Combine the above with the U.S. government’s ability to track all wire transfers into or out of the U.S. banking system, and it should be crystal clear that when it comes to the U.S. government, there is no real bank secrecy. Rather than falling for promises of secrecy from unscrupulous marketers, investors should seek guidance from qualified tax counsel and ensure that their international assets are structured in a tax-compliant manner. There is no U.S. law prohibiting ownership of overseas assets; but such assets must be tax compliant. Strategies exist for the legal minimization of U.S. taxes on overseas income. Such strategies do not rely on mythical secrecy.
With respect to the second reason, protecting assets from civil creditors, we must likewise understand that we cannot really hide assets from our adversaries.

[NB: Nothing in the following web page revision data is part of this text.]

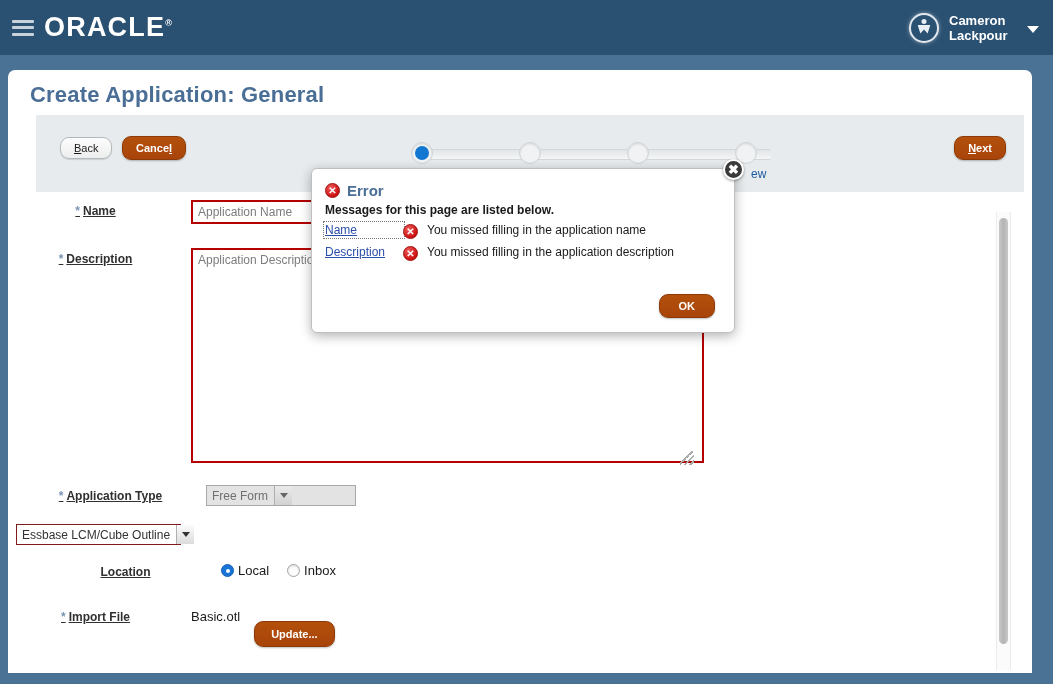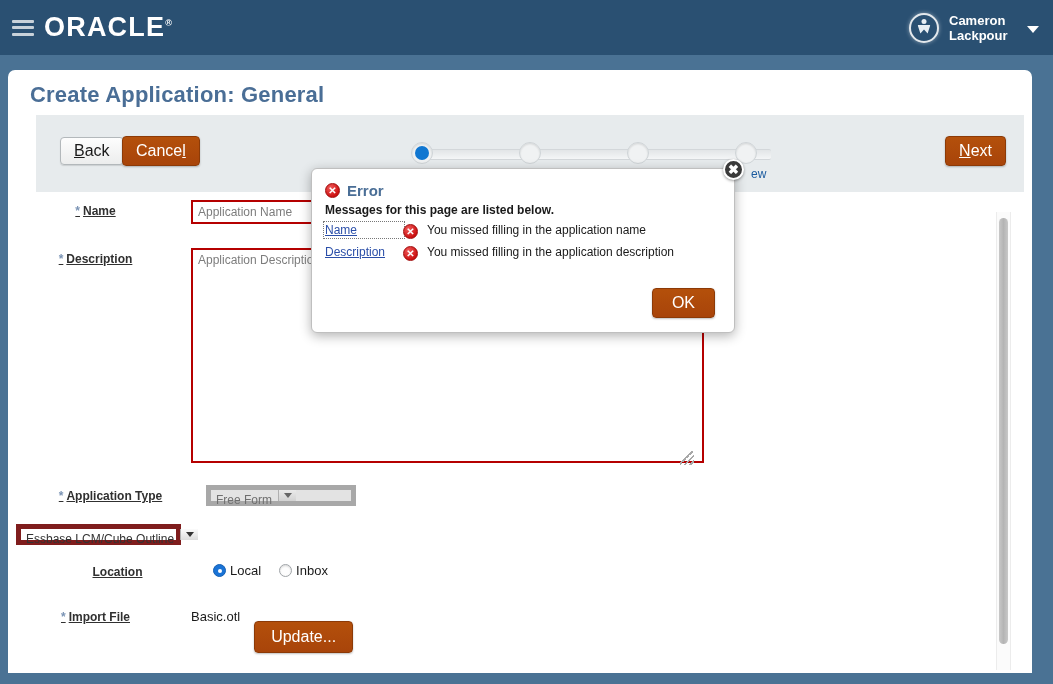"Back" .btn { border-radius: 4px -> 9px; font-size: 16px -> 11px }
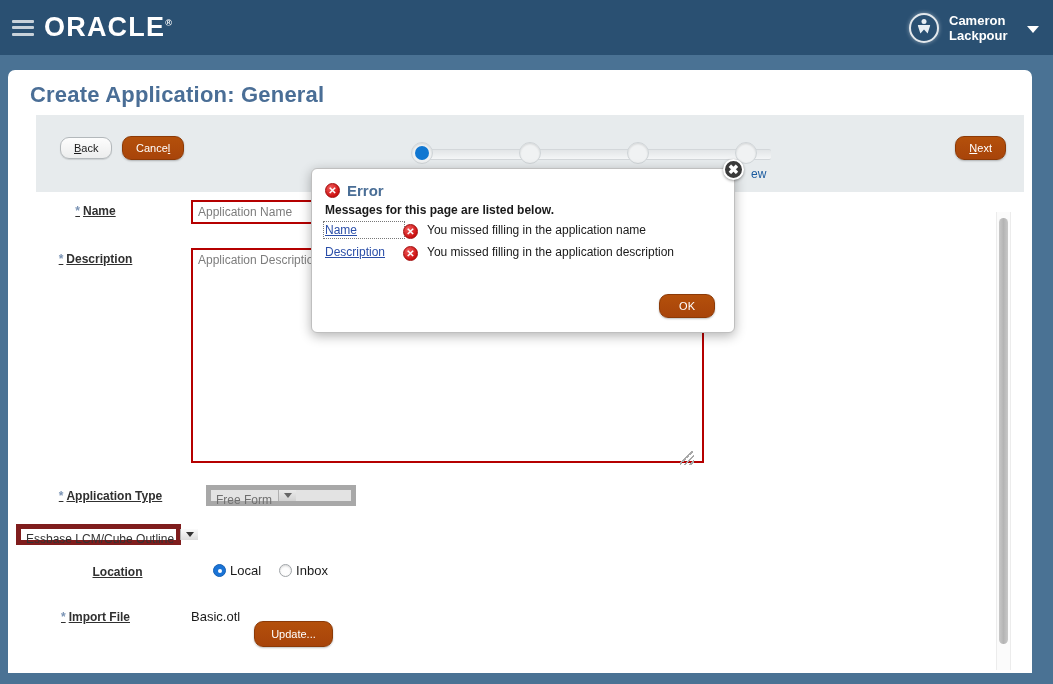"Cancel" .btn-primary { font-weight: normal -> bold }
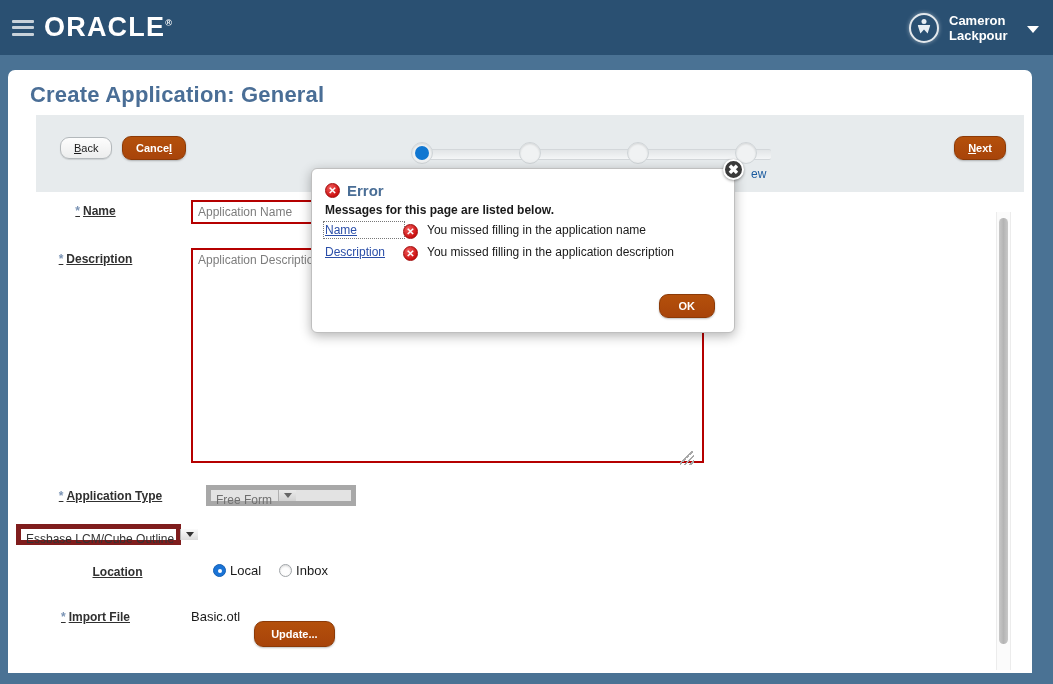"Free Form" .select-box { border: 5px solid #7f1d1d -> 1px solid #7f1d1d }
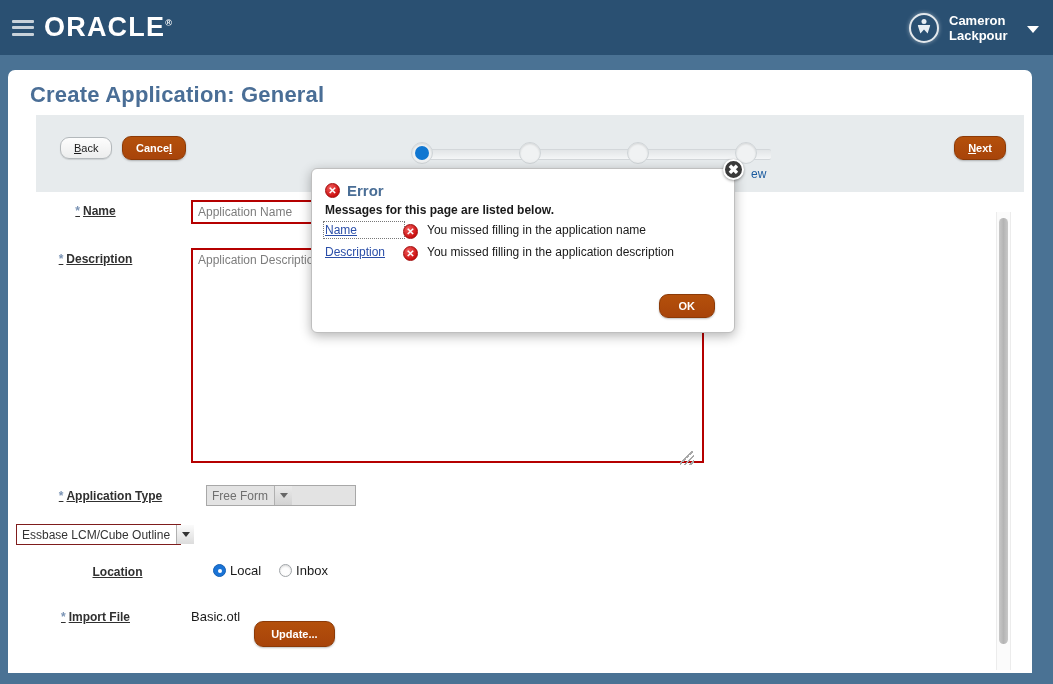"Location" #location-row { left: 0 -> 8px }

Once a legal adversary obtains a court judgment against us (and sometimes even before that), our legal system gives him the right to discover all of our assets and it gives him the tools to do so. Although MLATs and TIEs require financial disclosure only between governments, and foreign secrecy laws do, in fact, prohibit such disclosure to civil creditors and private litigants, a judgment creditor need not search for our assets offshore – he can force us to deliver that information to his lawyer’s office right here in the U.S.A. Federal law, as well as the laws of all fifty states, entitle a judgment creditor to “post-judgment discovery in aid of enforcement.” A creditor can subpoena our bank records (as well as the records of our “secret” corporations), including deposits, withdrawals, wire transfers and cancelled checks. He can force us to provide sworn financial statements and copies of our tax returns. He can order us, and anyone else who may have information about our assets or income, to testify under oath. He can scrutinize all of our financial transactions, usually for the past six years. If we refuse, a judge will make us comply on pain of contempt of court. If we lie, we commit perjury – a felony offense.
Experienced and qualified lawyers who specialize in asset protection law understand that the effective protection of assets from civil adversaries does not involve “hiding” those assets. It is based upon the use of the laws of various jurisdictions, domestic as well as offshore, to legally protect assets while they are in plain view. Proper asset protection erects a crystal clear bullet-proof shield around your assets. In fact, the knowledge that your assets are legally protected often serves to discourage litigation or to force a settlement on favorable terms.
Secrecy did not die in Switzerland or anywhere else; it never really existed.